Companies exhibiting at The Denim Window include Archroma, Berto, The Lycra Company, Medike Landes, R.E.A.L. Garments and more, making it a one-stop-shop for fabric, fibers, trims and garment production. The new space has an open concept layout that allows for multiple clients to visit at the same time, as well as a roof terrace, several working tables, a kitchen and a “coffee corner.”

“I want to keep the coziness and the at-home feeling that was a strong point in our first location,” Rancani said.

The showroom, which began to welcome visitors in September, is working with clients’ various pandemic protocols. Some clients have no problem at all meeting with their vendors, while others prefer to avoid in-person meetings. Corporate companies, however, tend to have the strictest policies in place about in-person meetings, Rancani expressed.

Clients are also working on different seasons—or in some cases—no season at all, Rancani said.

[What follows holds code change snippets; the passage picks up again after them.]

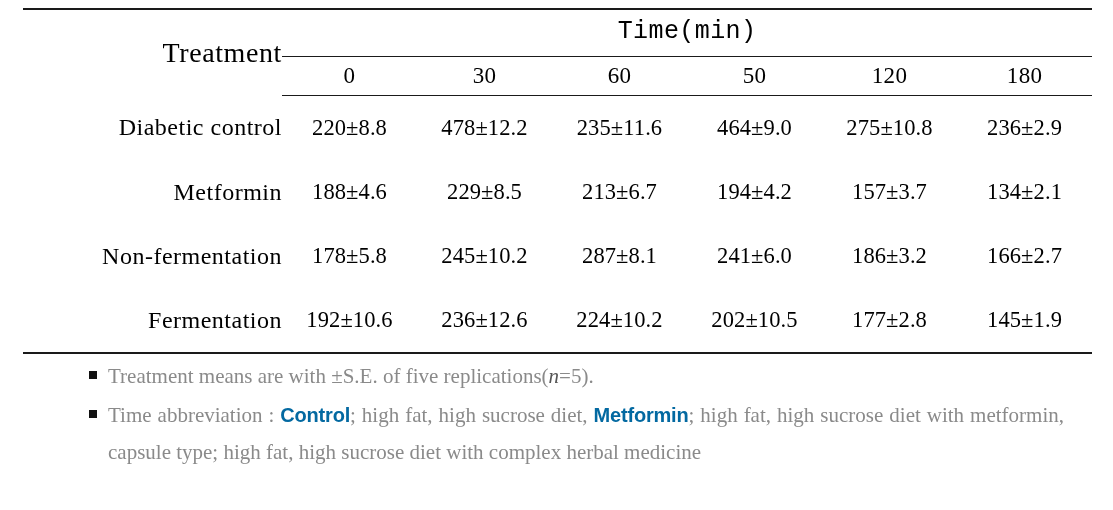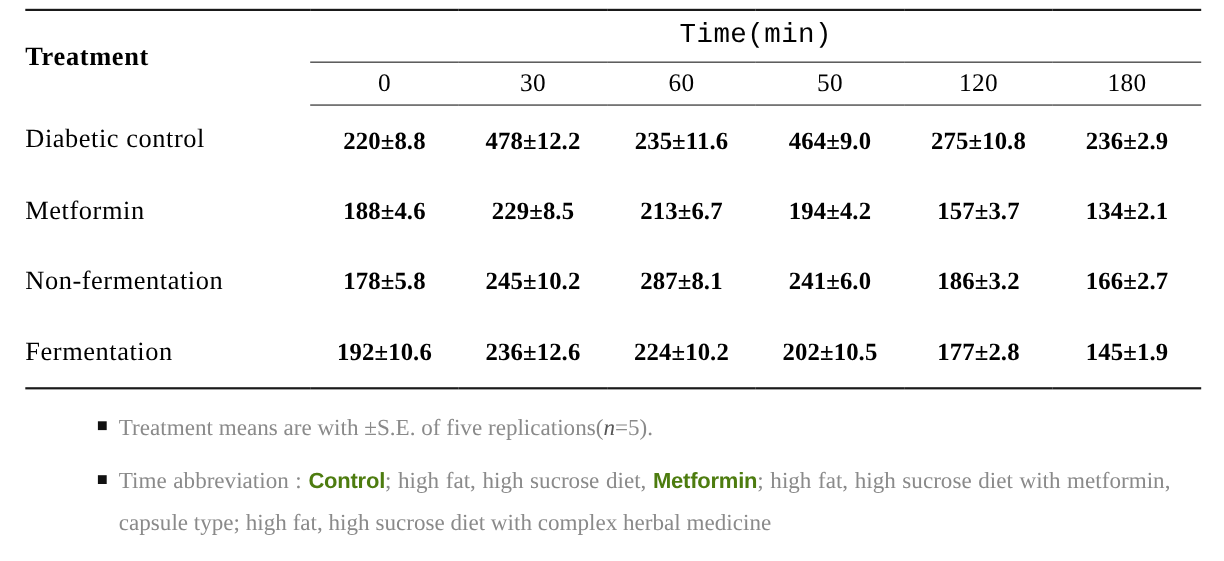"Treatment" th.treatment-head { font-size: 24px -> 28px; font-weight: bold -> normal; text-align: left -> right }
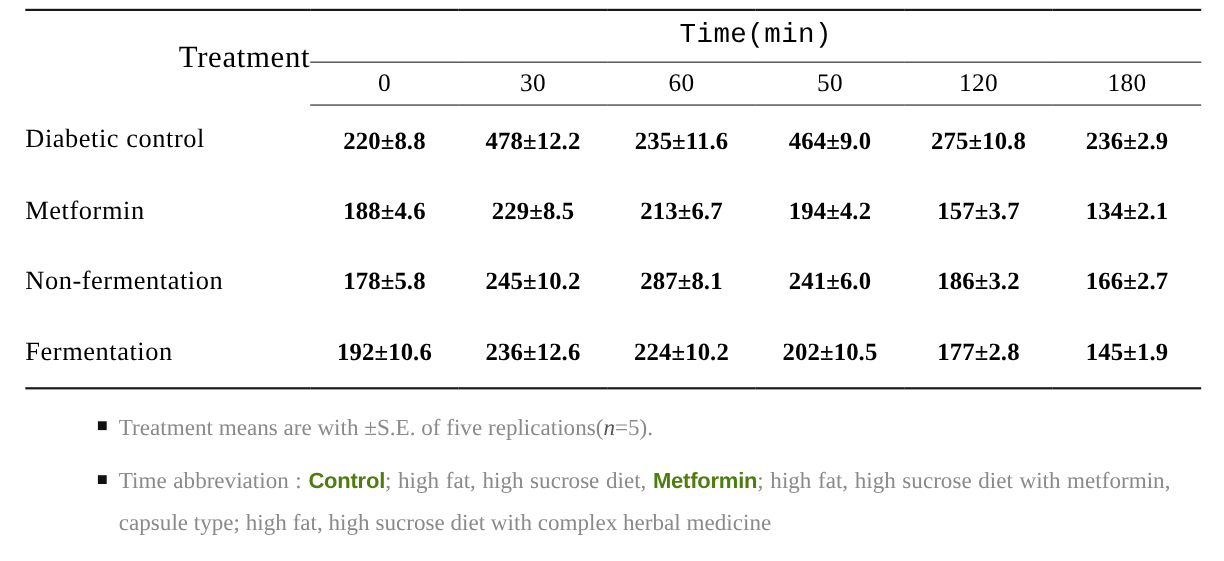"Diabetic control" td.row-label { text-align: left -> right }
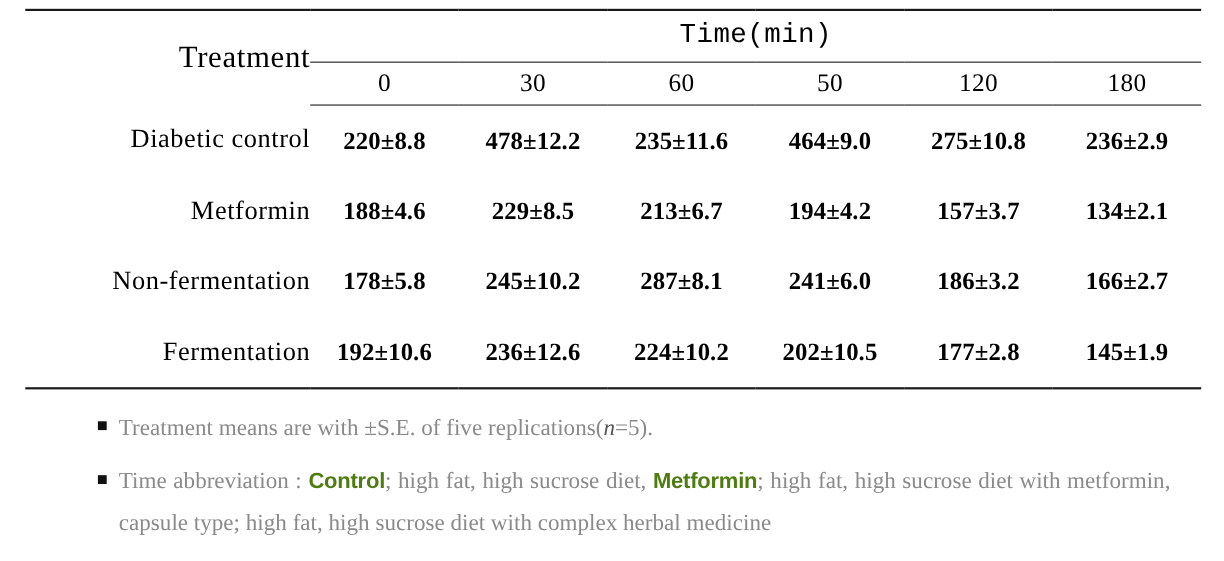"220±8.8" td.cell { font-weight: bold -> none }
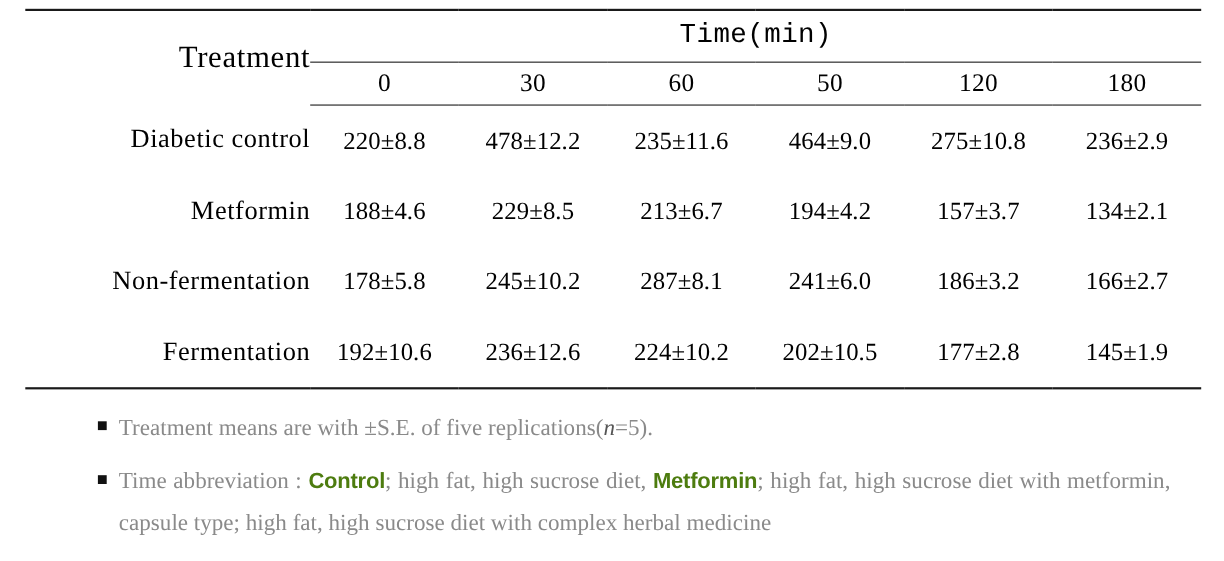"Treatment means are with ±S.E." .note { margin-top: 12px -> none }
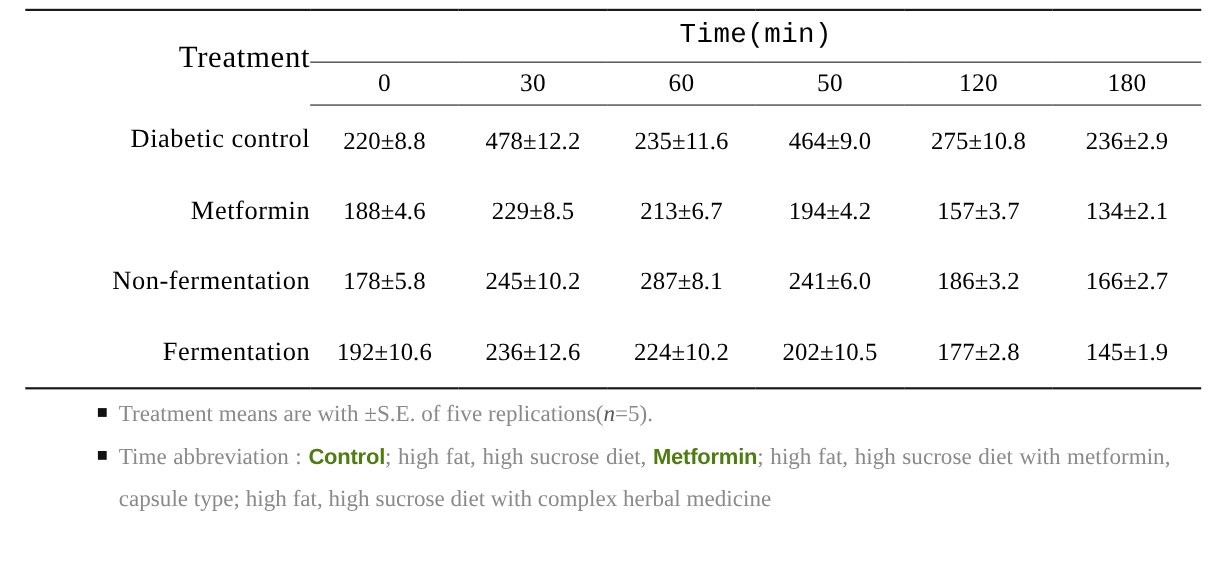"Control" .note .em-strong { color: #4d7c0f -> #0369a1 }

“Some smaller brands are working on their Spring/Summer ’21 collection following the usual calendar, while others are just looking for few novelties to add them to their previous collections that haven’t been sold and need to be represented in their stores,” she explained.

With most brands still holding onto a lot of stock from previous seasons and without any clear indication of what type of apparel consumers will need in six months, Rancani said the city’s denim industry feels “a bit lost, a bit confused.”

To design a new collection ‘is not an option’ for most brands considered down by uncertainty.

How and what people are working on may have changed, but the key takeaway is that the wheels are still turning. And there’s still a consumer for durable, comfortable jeans.

“Amsterdam will keep up and will stay on top of the European denim game,” van Meurs said.

Though the city’s lively social scene is put on hold, van Meurs points out that Amsterdam remains home to the world’s first Jeans School and many top-notch, international denim brands, including Kings of Indigo, G-Star Raw and PVH Corp.’s Denim Center.

“Denim is not so easily taken out of the heart of our city,” he said.

Tenue de Nîmes is part of that heartbeat. Though it’s recognized by denim lovers as one of the best denim boutiques in the world, it took measures to stay connected with locals during the height of the pandemic. Within 48 hours of the first lockdown, it began its doorstep delivery service in Amsterdam.

“One day later, we made it into the Dutch Financial Newspaper FD explaining why we would survive all of this,” van Meurs said.

“During this whole period, we brought every single garment to people’s doorstep. We took extra sizes for customers to safely try at home. We said: If people can’t visit our stores for some time, we will bring the stores to their homes,” he said.

Local brands like Scotch & Soda, Kings of Indigo, Benzak Denim Developers and Tenue de Nîmes are participating, as well as Italian chemical company Officina +39, U.S. brand Ginew, artist Ian Berry and more. Meanwhile, Denim Days’ sponsor Tencel is helping to coordinate a “well-balanced” program with a focus on sustainability, van den Hoeven said.

“This year Amsterdam will share the denim heritage to the world through a virtual program,” said Tricia Carey, director of global business development of denim at Lenzing.

Tricia added, “We are pleased to sponsor Denim Days Amsterdam for the second consecutive year and find new ways to connect during this time. Supporting our brand partners and collaborators in the market brings our story of transforming trees into amazing denim products for modern consumers.”

Resiliency will be tested. Van Meurs said times will get rough for a lot of people as Dutch government assistance begins to wane and is tested to its limits.

“We at Tenue de Nîmes will continue to try and add value to this beautiful city of ours,” he said.